The listing below should be printed again word for word, without any images.
::::
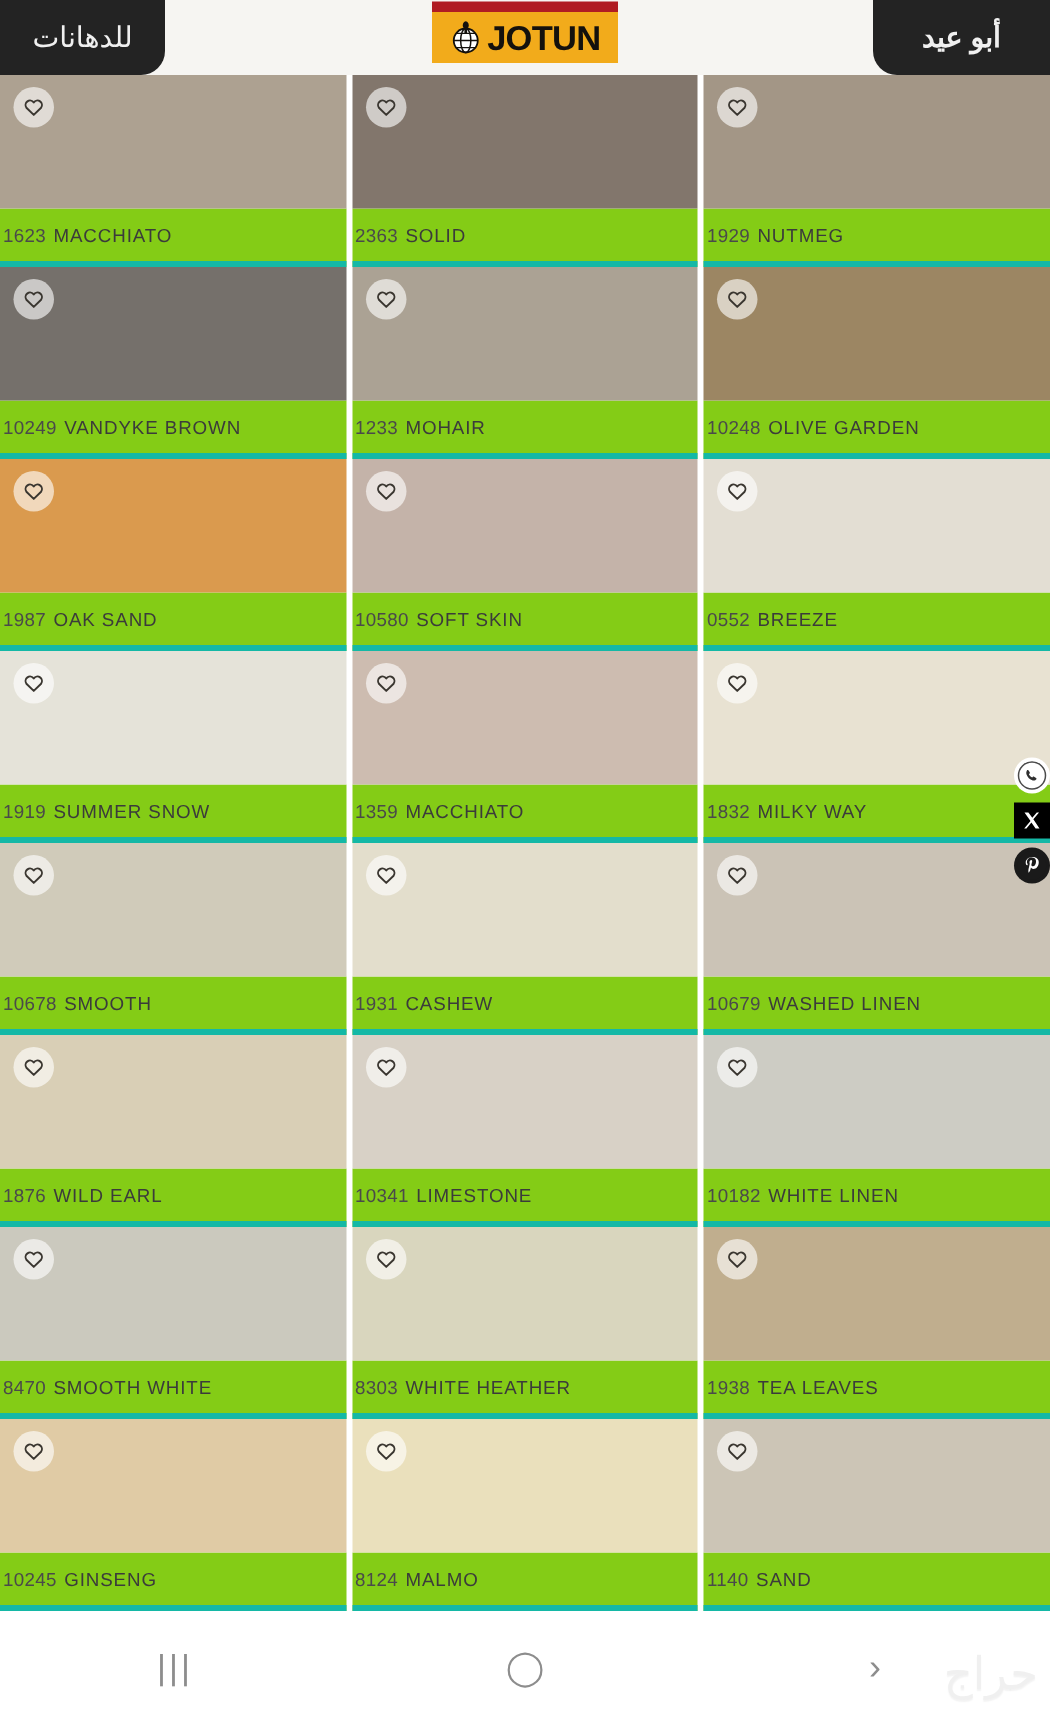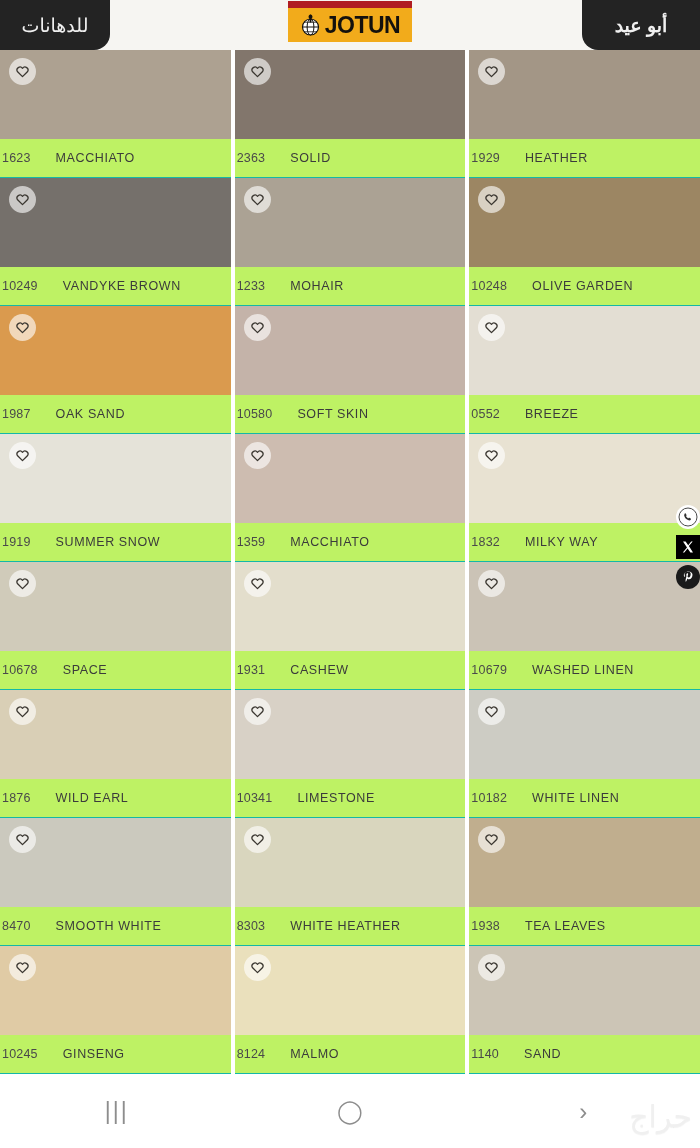--- a/index.html
+++ b/index.html
@@ -81,10 +81,10 @@
   .label-row {
     height:39px;
     display:flex; align-items:center;
-    gap:25px;
+    gap:5px;
     padding-left:2px;
-    border-bottom:1px solid #14b8a6;
-    background:#bef264;
+    border-bottom:4px solid #14b8a6;
+    background:#84cc16;
   }
   .code {
     font-size:12.5px; color:#4a4a4a; letter-spacing:0.2px;

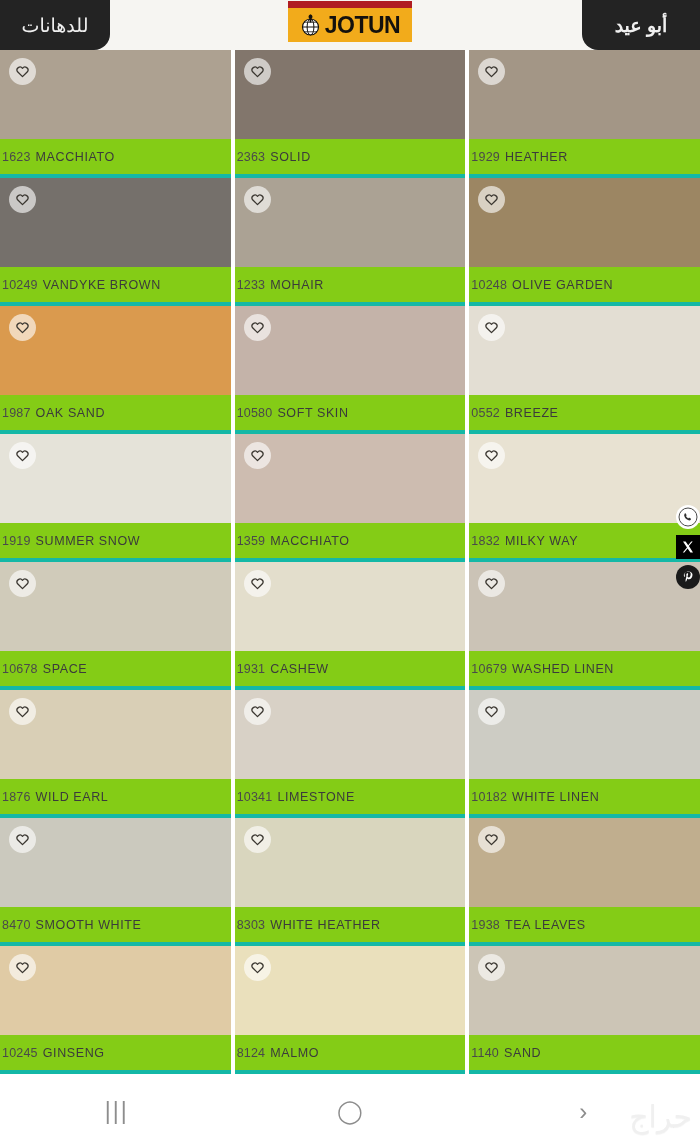--- a/index.html
+++ b/index.html
@@ -197,7 +197,7 @@
         </div>
         <div class="label-row">
           <span class="code">1929</span>
-          <span class="cname">HEATHER</span>
+          <span class="cname">NUTMEG</span>
         </div>
       </div>
       <div class="cell">

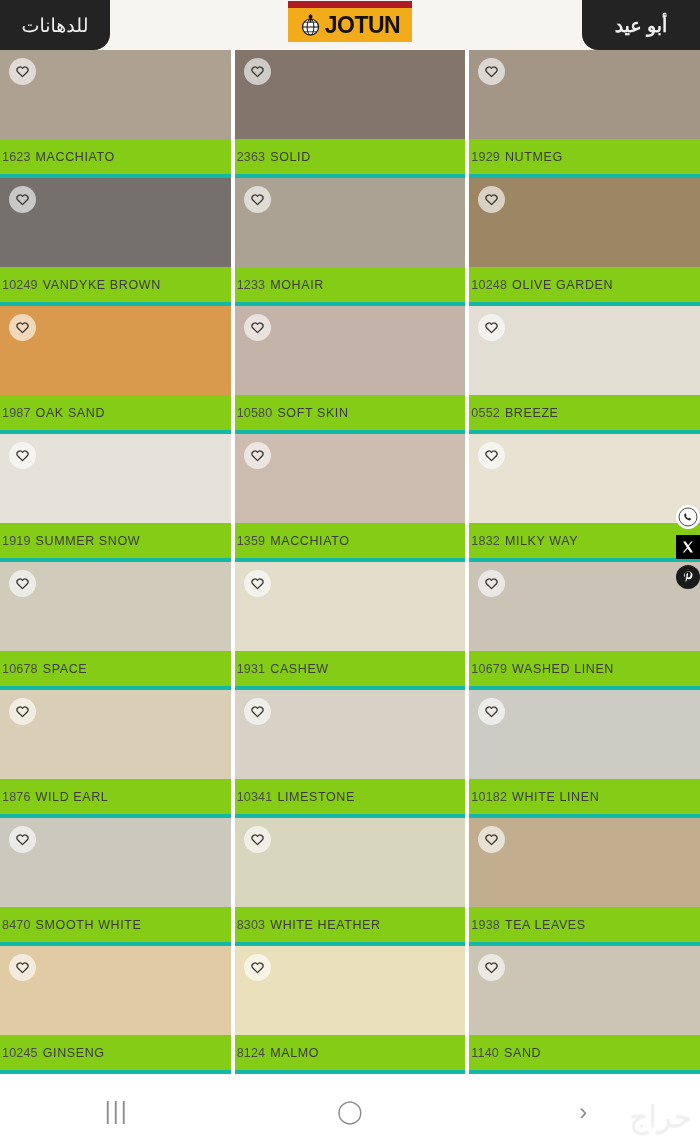--- a/index.html
+++ b/index.html
@@ -327,7 +327,7 @@
         </div>
         <div class="label-row">
           <span class="code">10678</span>
-          <span class="cname">SPACE</span>
+          <span class="cname">SMOOTH</span>
         </div>
       </div>
       <div class="cell">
::::
▶ RESPONSE AREA
--- a/index.html
+++ b/index.html
@@ -81,10 +81,10 @@
   .label-row {
     height:39px;
     display:flex; align-items:center;
-    gap:25px;
+    gap:5px;
     padding-left:2px;
-    border-bottom:1px solid #14b8a6;
-    background:#bef264;
+    border-bottom:4px solid #14b8a6;
+    background:#84cc16;
   }
   .code {
     font-size:12.5px; color:#4a4a4a; letter-spacing:0.2px;

--- a/index.html
+++ b/index.html
@@ -197,7 +197,7 @@
         </div>
         <div class="label-row">
           <span class="code">1929</span>
-          <span class="cname">HEATHER</span>
+          <span class="cname">NUTMEG</span>
         </div>
       </div>
       <div class="cell">

--- a/index.html
+++ b/index.html
@@ -327,7 +327,7 @@
         </div>
         <div class="label-row">
           <span class="code">10678</span>
-          <span class="cname">SPACE</span>
+          <span class="cname">SMOOTH</span>
         </div>
       </div>
       <div class="cell">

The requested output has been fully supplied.